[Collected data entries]
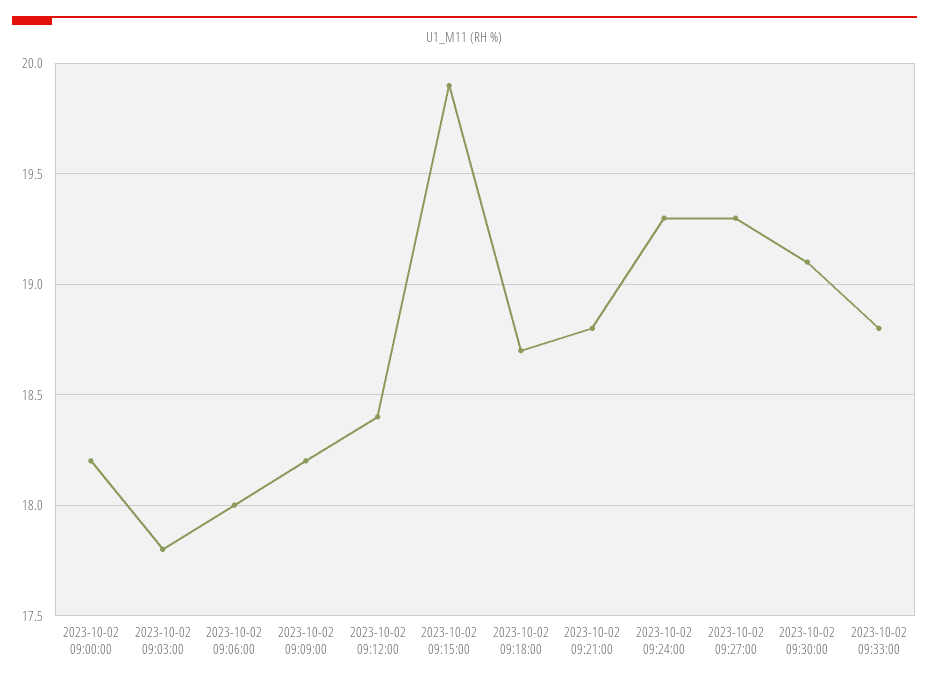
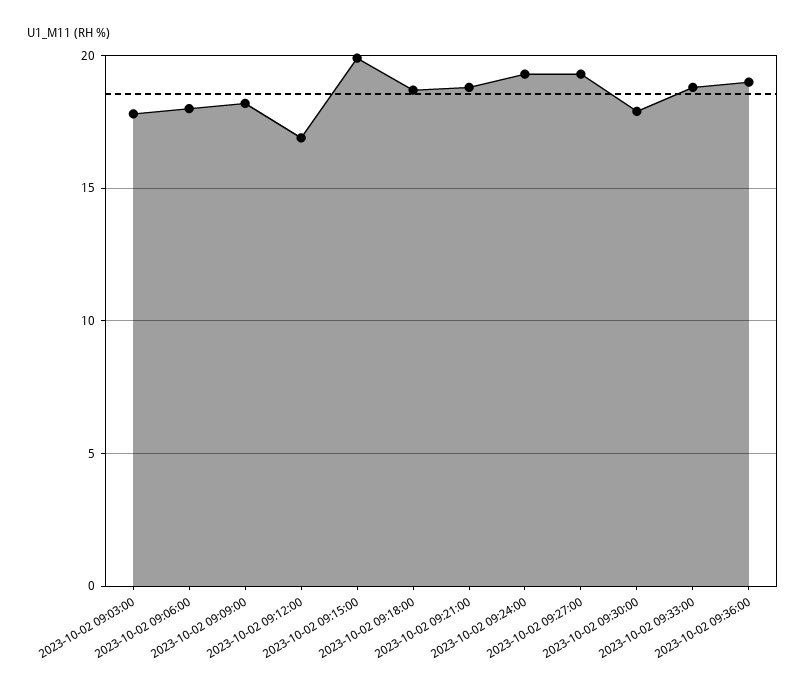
2023-10-02 09:00:00: 18.2 -> none
2023-10-02 09:12:00: 18.4 -> 17
2023-10-02 09:30:00: 19.1 -> 18
2023-10-02 09:36:00: none -> 19

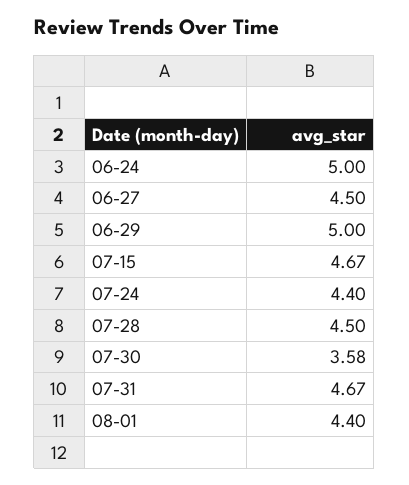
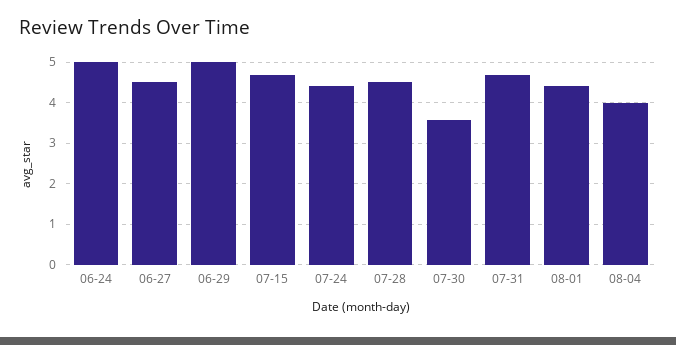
08-04: none -> 4

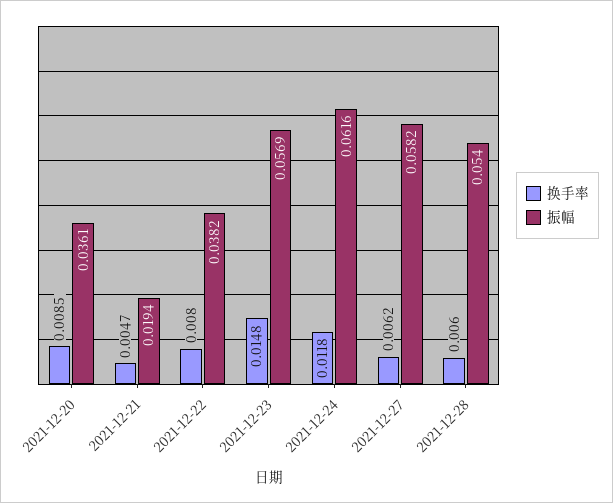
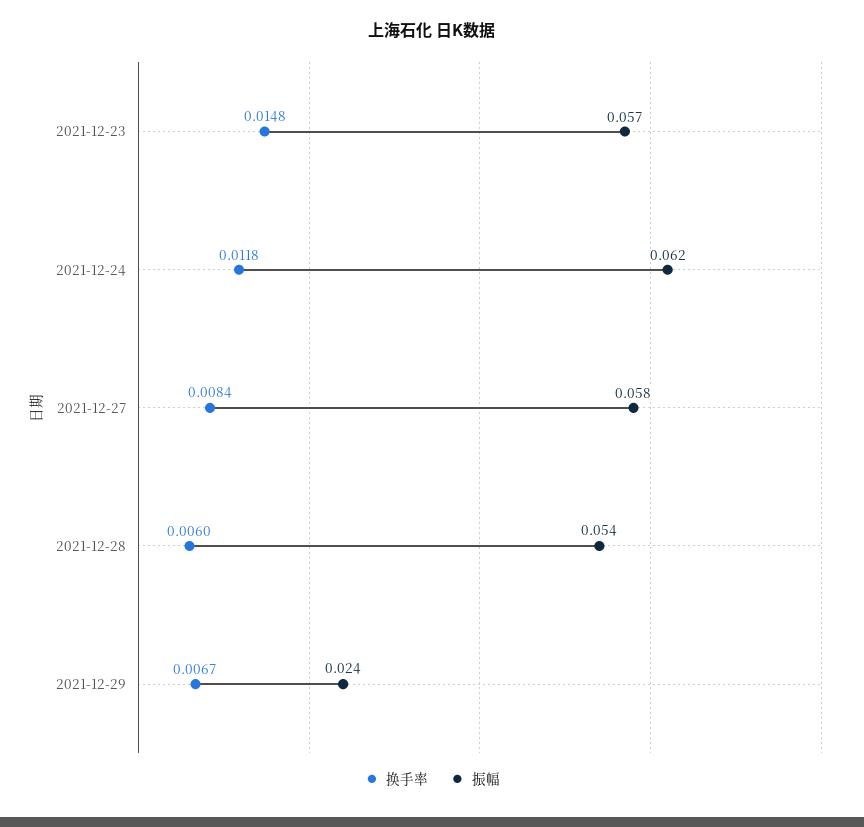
换手率, 2021-12-20: 0.0085 -> none
振幅, 2021-12-20: 0.0361 -> none
换手率, 2021-12-21: 0.0047 -> none
振幅, 2021-12-21: 0.0194 -> none
换手率, 2021-12-22: 0.008 -> none
振幅, 2021-12-22: 0.0382 -> none
换手率, 2021-12-27: 0.0062 -> 0.0084
换手率, 2021-12-29: none -> 0.0067
振幅, 2021-12-29: none -> 0.024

Try it
Without including any pictures, output each entry above exactly as it appears.

Answer below
2023-10-02 09:00:00: 18.2 -> none
2023-10-02 09:12:00: 18.4 -> 17
2023-10-02 09:30:00: 19.1 -> 18
2023-10-02 09:36:00: none -> 19

08-04: none -> 4

换手率, 2021-12-20: 0.0085 -> none
振幅, 2021-12-20: 0.0361 -> none
换手率, 2021-12-21: 0.0047 -> none
振幅, 2021-12-21: 0.0194 -> none
换手率, 2021-12-22: 0.008 -> none
振幅, 2021-12-22: 0.0382 -> none
换手率, 2021-12-27: 0.0062 -> 0.0084
换手率, 2021-12-29: none -> 0.0067
振幅, 2021-12-29: none -> 0.024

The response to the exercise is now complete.